──────── Record set ────────

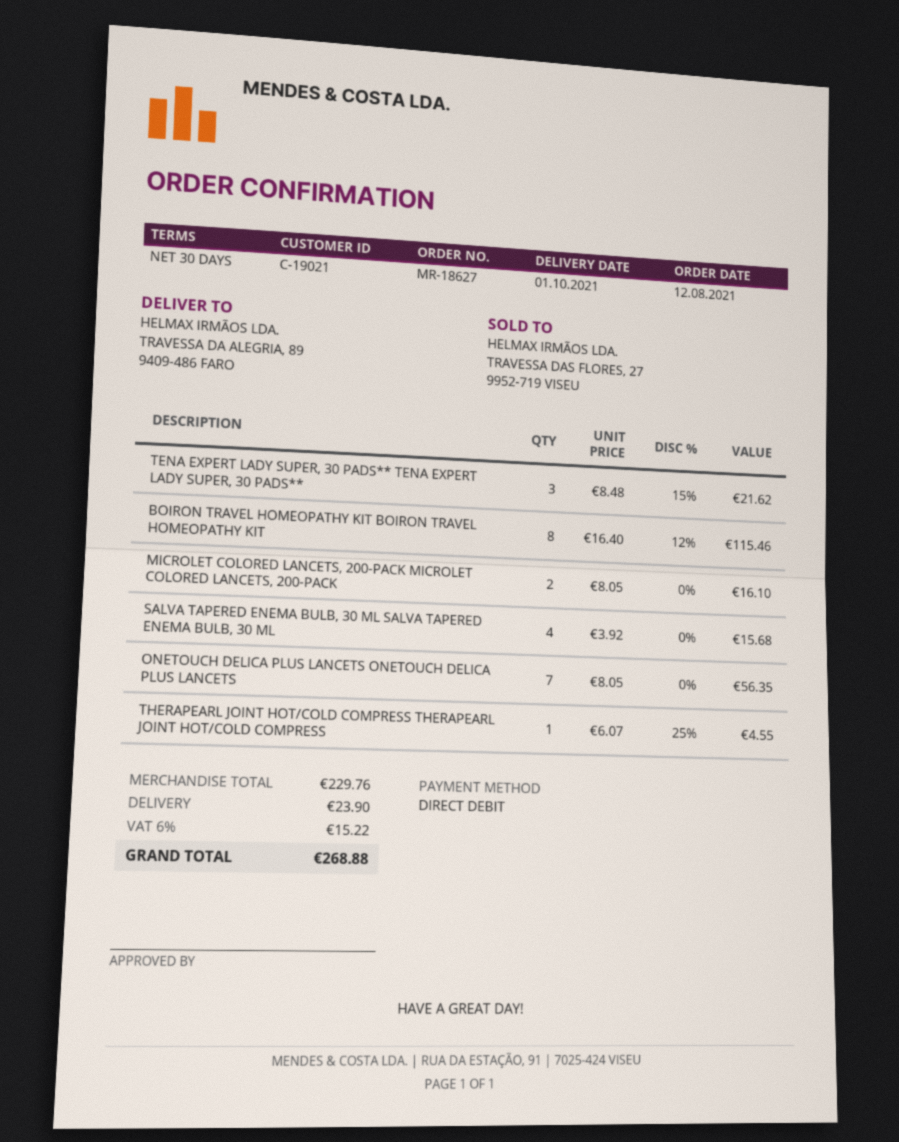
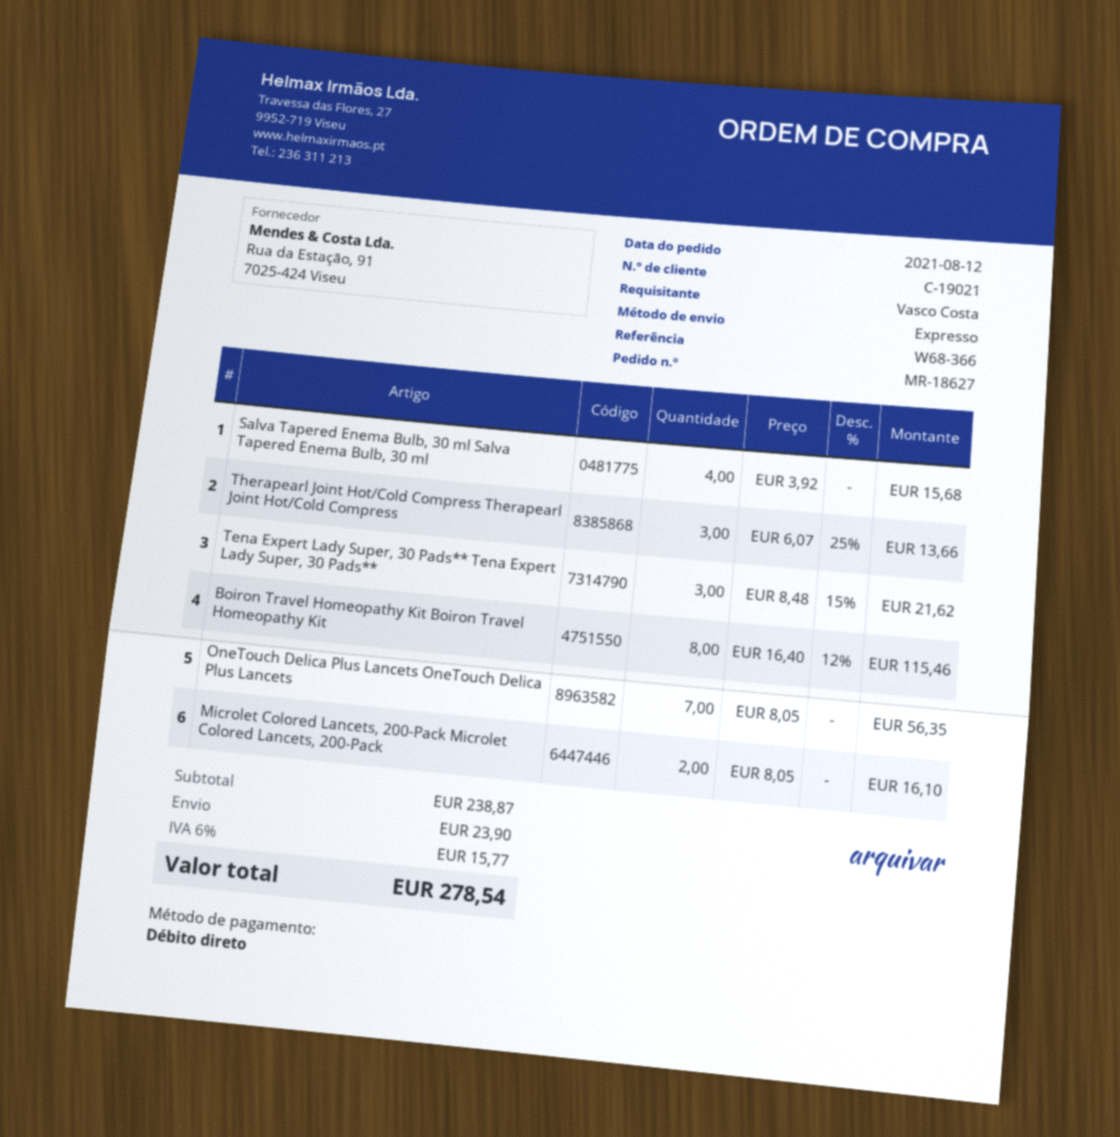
THERAPEARL JOINT HOT/COLD COMPRESS THERAPEARL JOINT HOT/COLD COMPRESS: 1 x 6.07 - 25% = 4.55 -> 3 x 6.07 - 25% = 13.66
subtotal: 229.76 -> 238.87
tax: 6% = 15.22 -> 6% = 15.77
total: 268.88 -> 278.54

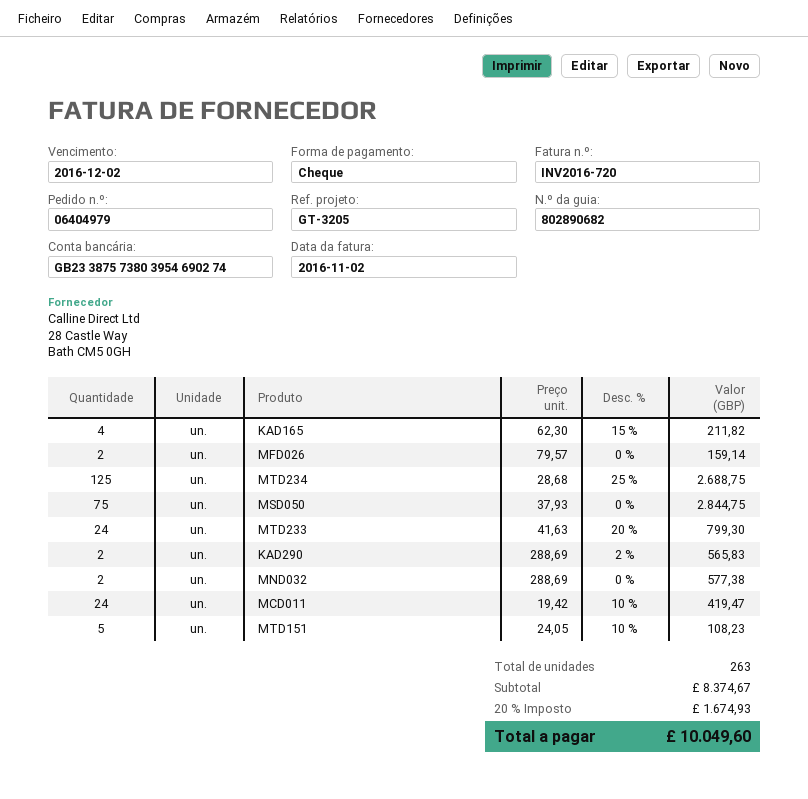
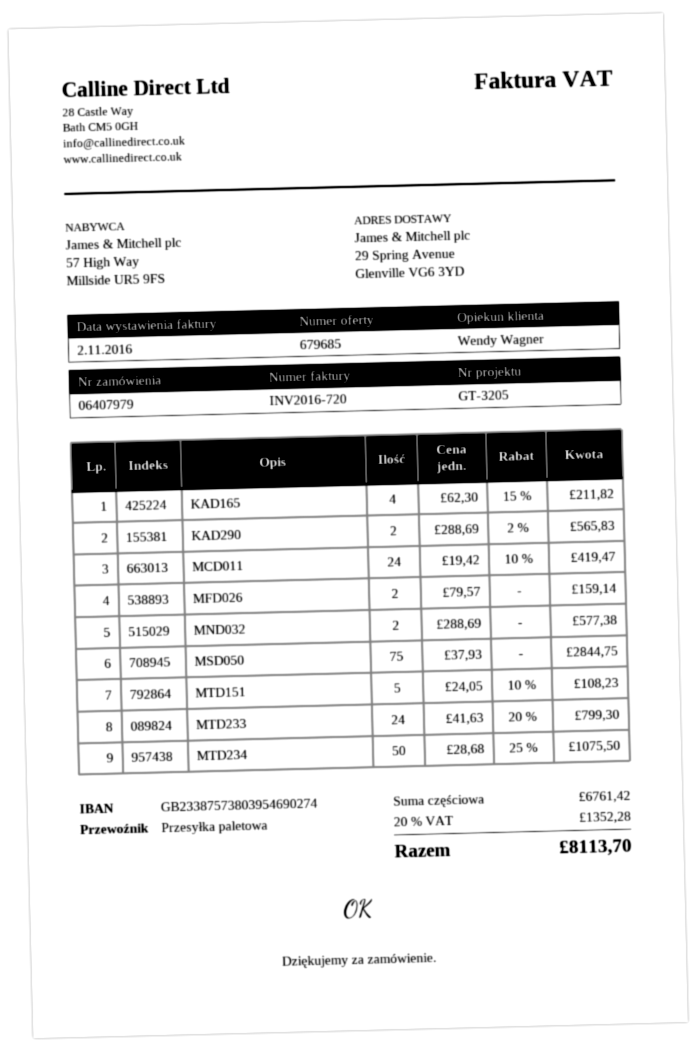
order number: 06404979 -> 06407979
MTD234: 125 x 28.68 - 25% = 2688.75 -> 50 x 28.68 - 25% = 1075.50
subtotal: 8374.67 -> 6761.42
tax: 20% = 1674.93 -> 20% = 1352.28
total: 10049.60 -> 8113.70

────────

Task objective
Write out the data precisely as given, excluding the pictures.

Exercise solution
THERAPEARL JOINT HOT/COLD COMPRESS THERAPEARL JOINT HOT/COLD COMPRESS: 1 x 6.07 - 25% = 4.55 -> 3 x 6.07 - 25% = 13.66
subtotal: 229.76 -> 238.87
tax: 6% = 15.22 -> 6% = 15.77
total: 268.88 -> 278.54

order number: 06404979 -> 06407979
MTD234: 125 x 28.68 - 25% = 2688.75 -> 50 x 28.68 - 25% = 1075.50
subtotal: 8374.67 -> 6761.42
tax: 20% = 1674.93 -> 20% = 1352.28
total: 10049.60 -> 8113.70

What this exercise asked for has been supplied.